Major medical organizations, medical schools, and hospital groups have been pushing for years for increased Medicare funding to train new doctors to keep up with the demand for healthcare services and offset the physician shortage. As a cost-saving measure, Medicare set its cap in 1996 for how much it will reimburse each hospital offering GME training. However, according to the medical groups that continue to advocate to Congress for more funding, the funding hasn’t kept pace with the growing healthcare needs or rising medical school enrollment.
 

Adding Residency Spots

In April, Dr. Hoesley of UAB spoke at a Congressional briefing among health systems and hospitals that benefited from the additional funding. He told Congressional leaders how the increased number of GME positions affects UAB Medicine and its ability to care for rural areas.
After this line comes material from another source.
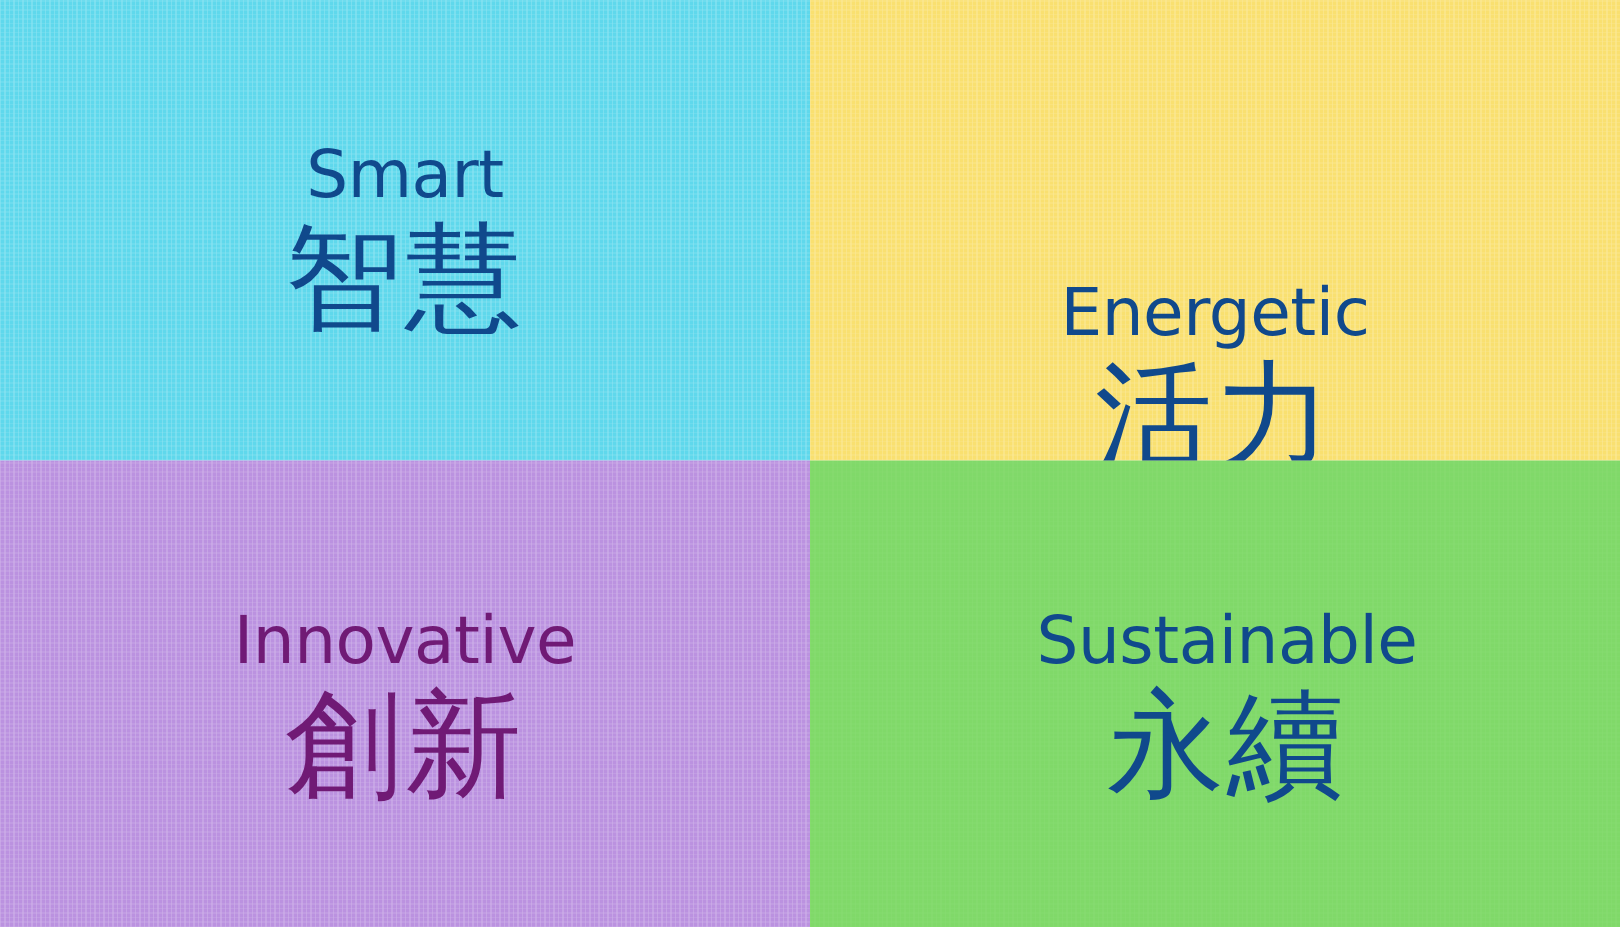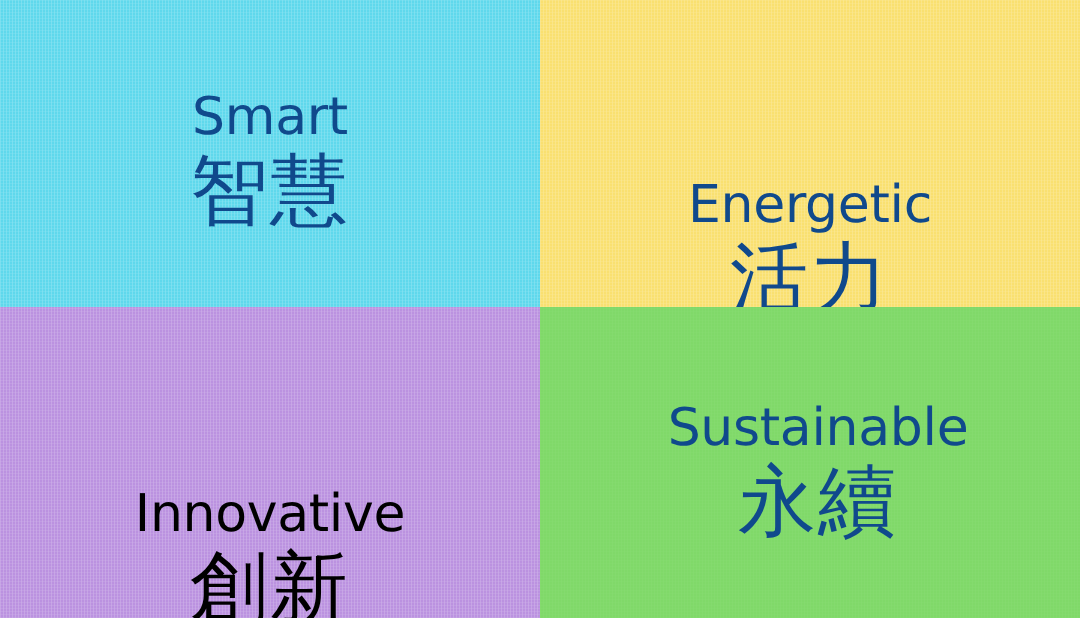"Smart" .label-en { font-size: 52px -> 44px }
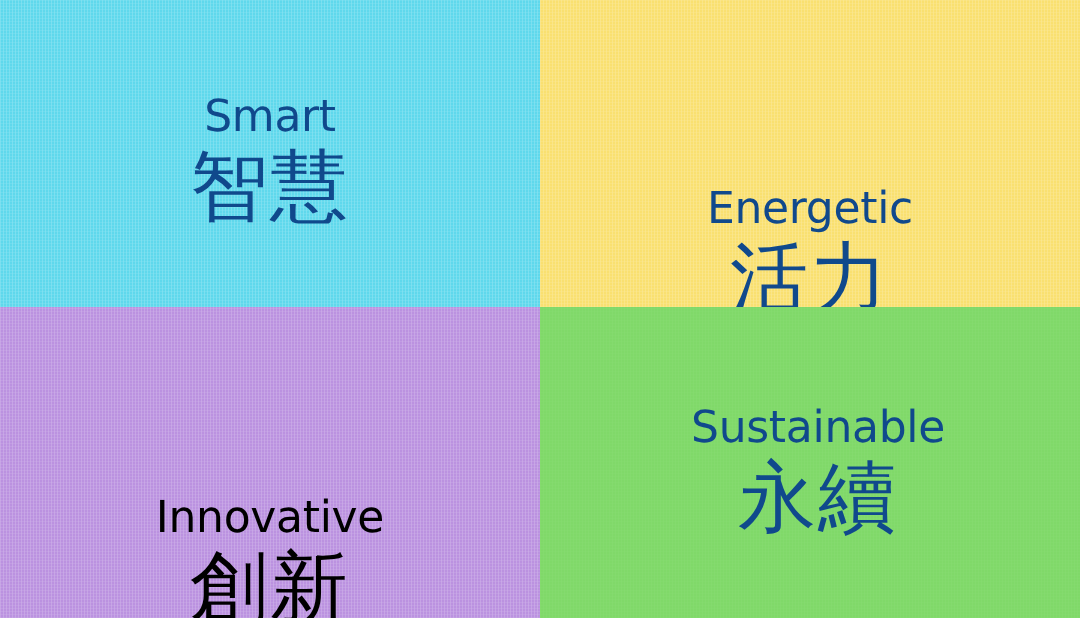"Innovative" div.quadrant { color: #000000 -> #701a75; justify-content: flex-end -> none }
“We have entire counties in Alabama that don’t have physicians. One way to address the physician shortage is to grow the GME programs. The funding we received will help us grow these programs and care for residents in our state.”

Still, the Medicare funding is only a drop in the bucket, Dr. Hoesley said. “We rely on Medicare funding alongside other funding partners to train residents and expand our care across the state.” He said many UAB residency programs are over their Medicare funding cap and would like to grow, but they can’t without more funding.

Mount Sinai Health System in New York City also will be able to expand its residency program after receiving Medicare support in the latest round of funding. The health system will use the federal funds to train an additional vascular surgeon. Mount Sinai currently receives CMS funding to train three residents in the specialty.

Over a 5-year program, that means CMS funding will help train 20 residents in the specialty that treats blood vessel blockages and diseases of the veins and arteries generally associated with aging.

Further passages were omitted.